━━━━━ Data to use

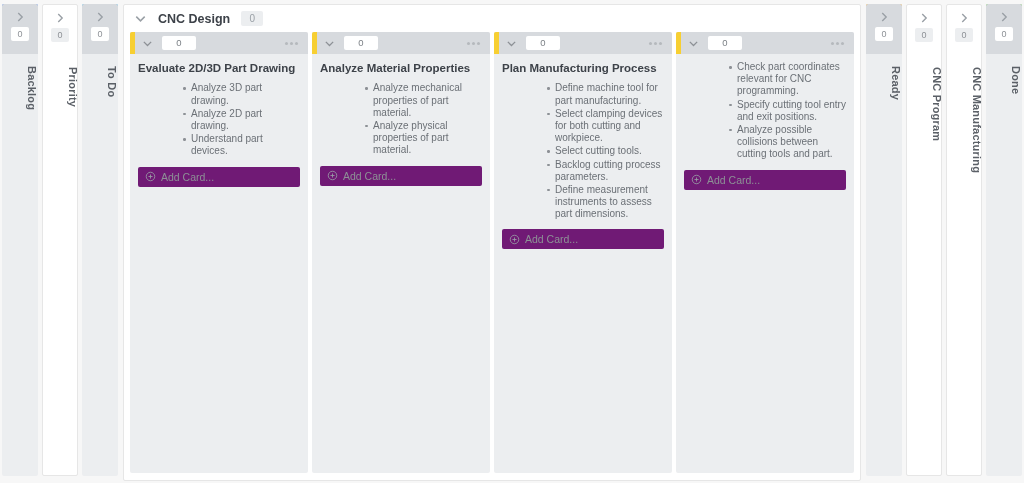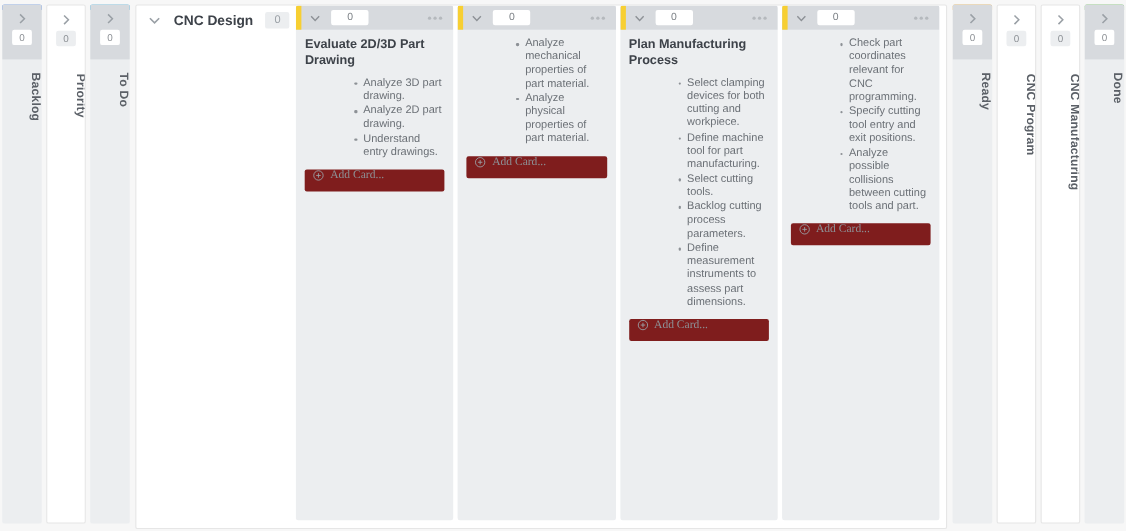--- a/index.html
+++ b/index.html
@@ -107,7 +107,7 @@
     border-radius: 2px;
     box-sizing: border-box;
     display: flex;
-    flex-direction: row;
+    flex-direction: column;
     overflow: hidden;
   }
   .group-head {

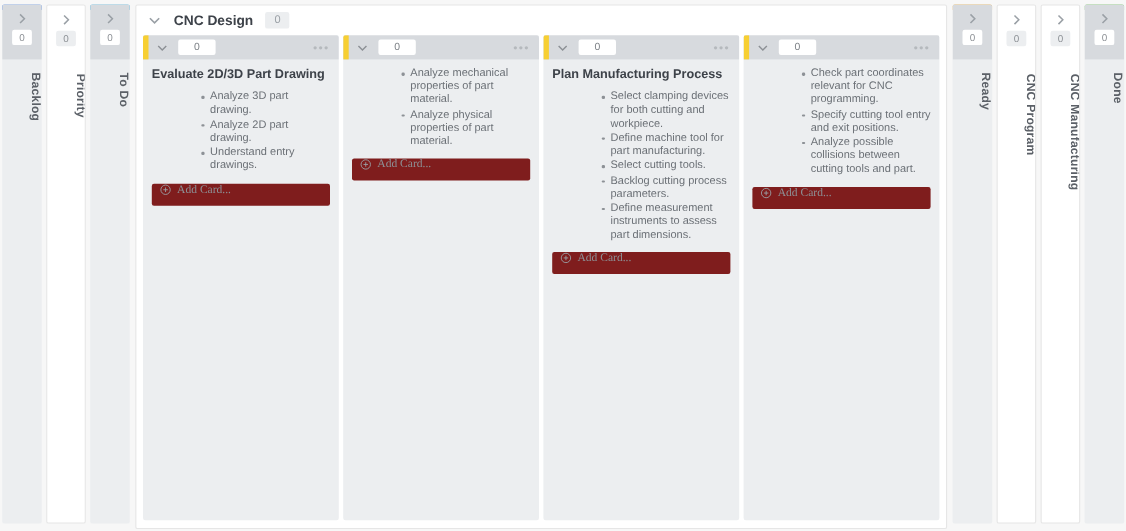--- a/index.html
+++ b/index.html
@@ -345,6 +345,7 @@
             </span>
           </div>
           <div class="sl-body">
+            <div class="card-title">Analyze Material Properties</div>
             <ul class="bullets">
               <li>Analyze mechanical properties of part material.</li>
               <li>Analyze physical properties of part material.</li>

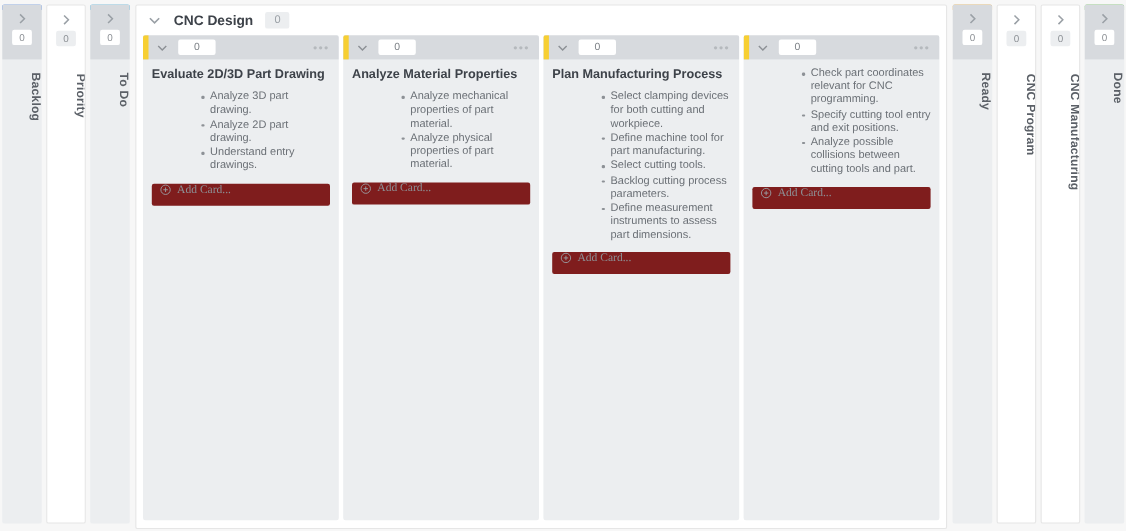--- a/index.html
+++ b/index.html
@@ -375,8 +375,8 @@
           <div class="sl-body">
             <div class="card-title">Plan Manufacturing Process</div>
             <ul class="bullets">
+              <li>Define machine tool for part manufacturing.</li>
               <li>Select clamping devices for both cutting and workpiece.</li>
-              <li>Define machine tool for part manufacturing.</li>
               <li>Select cutting tools.</li>
               <li>Backlog cutting process parameters.</li>
               <li>Define measurement instruments to assess part dimensions.</li>

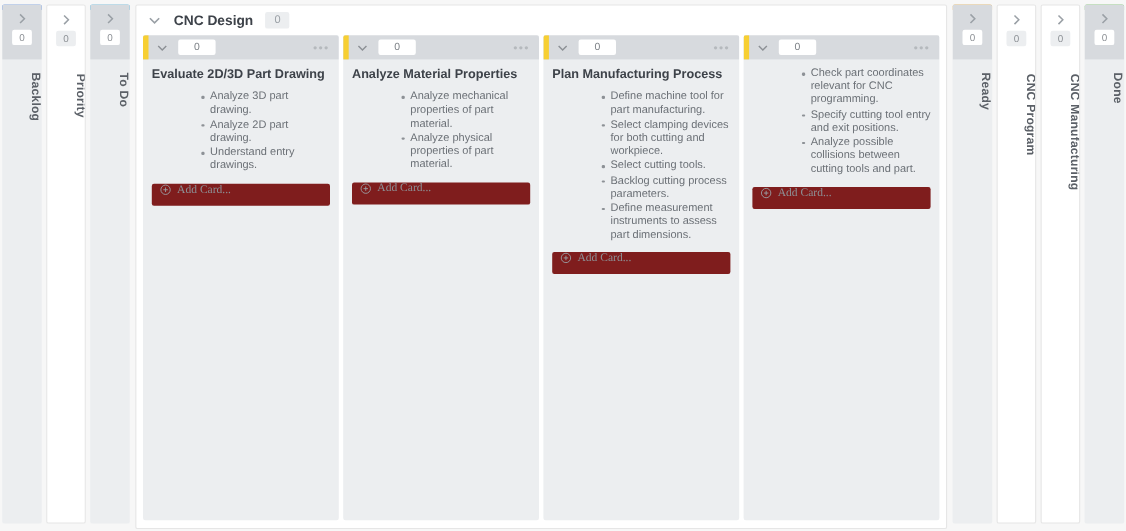--- a/index.html
+++ b/index.html
@@ -320,7 +320,7 @@
             <ul class="bullets">
               <li>Analyze 3D part drawing.</li>
               <li>Analyze 2D part drawing.</li>
-              <li>Understand entry drawings.</li>
+              <li>Understand part devices.</li>
             </ul>
             <div class="add-card">
               <svg class="add-icon" viewBox="0 0 16 16" fill="none" stroke="currentColor" stroke-width="1.2">

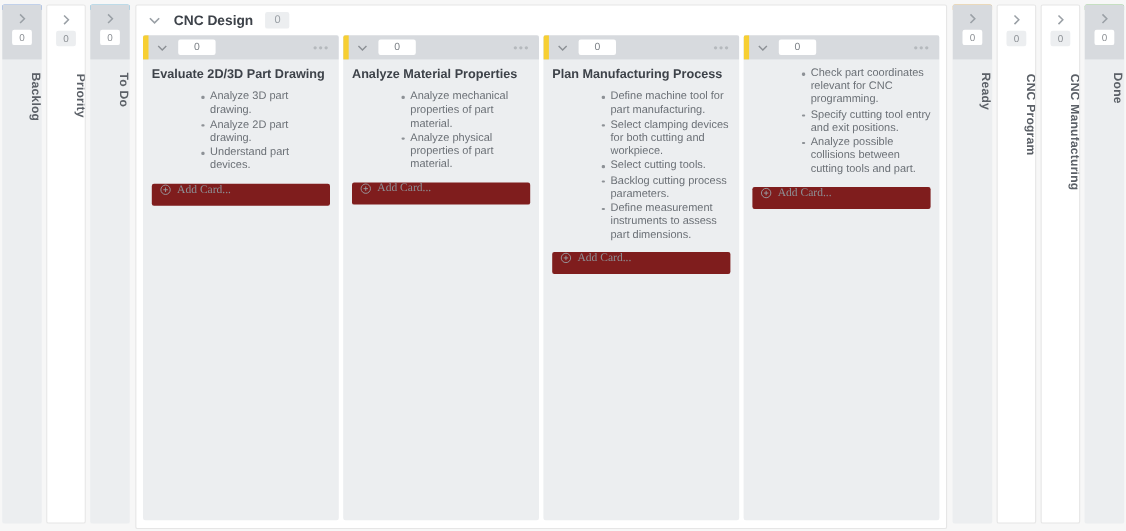--- a/index.html
+++ b/index.html
@@ -245,16 +245,15 @@
   }
   .add-card {
     display: flex;
-    align-items: flex-start;
+    align-items: center;
     gap: 5px;
-    background: #7f1d1d;
+    background: #701a75;
     border-radius: 2px;
     height: 20px;
     padding: 0 7px;
     font-size: 10.5px;
     color: #8d9196;
     box-sizing: border-box;
-    font-family: Liberation Serif, serif;
   }
   .add-icon { width: 11px; height: 11px; flex: 0 0 auto; color: #9aa0a6; }
 </style>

━━━━━━━━━━

▸ **Directions for this task**
Please repeat the records above exactly, omitting any pictures they contain.

▸ **Result of this task**
--- a/index.html
+++ b/index.html
@@ -107,7 +107,7 @@
     border-radius: 2px;
     box-sizing: border-box;
     display: flex;
-    flex-direction: row;
+    flex-direction: column;
     overflow: hidden;
   }
   .group-head {

--- a/index.html
+++ b/index.html
@@ -345,6 +345,7 @@
             </span>
           </div>
           <div class="sl-body">
+            <div class="card-title">Analyze Material Properties</div>
             <ul class="bullets">
               <li>Analyze mechanical properties of part material.</li>
               <li>Analyze physical properties of part material.</li>

--- a/index.html
+++ b/index.html
@@ -375,8 +375,8 @@
           <div class="sl-body">
             <div class="card-title">Plan Manufacturing Process</div>
             <ul class="bullets">
+              <li>Define machine tool for part manufacturing.</li>
               <li>Select clamping devices for both cutting and workpiece.</li>
-              <li>Define machine tool for part manufacturing.</li>
               <li>Select cutting tools.</li>
               <li>Backlog cutting process parameters.</li>
               <li>Define measurement instruments to assess part dimensions.</li>

--- a/index.html
+++ b/index.html
@@ -320,7 +320,7 @@
             <ul class="bullets">
               <li>Analyze 3D part drawing.</li>
               <li>Analyze 2D part drawing.</li>
-              <li>Understand entry drawings.</li>
+              <li>Understand part devices.</li>
             </ul>
             <div class="add-card">
               <svg class="add-icon" viewBox="0 0 16 16" fill="none" stroke="currentColor" stroke-width="1.2">

--- a/index.html
+++ b/index.html
@@ -245,16 +245,15 @@
   }
   .add-card {
     display: flex;
-    align-items: flex-start;
+    align-items: center;
     gap: 5px;
-    background: #7f1d1d;
+    background: #701a75;
     border-radius: 2px;
     height: 20px;
     padding: 0 7px;
     font-size: 10.5px;
     color: #8d9196;
     box-sizing: border-box;
-    font-family: Liberation Serif, serif;
   }
   .add-icon { width: 11px; height: 11px; flex: 0 0 auto; color: #9aa0a6; }
 </style>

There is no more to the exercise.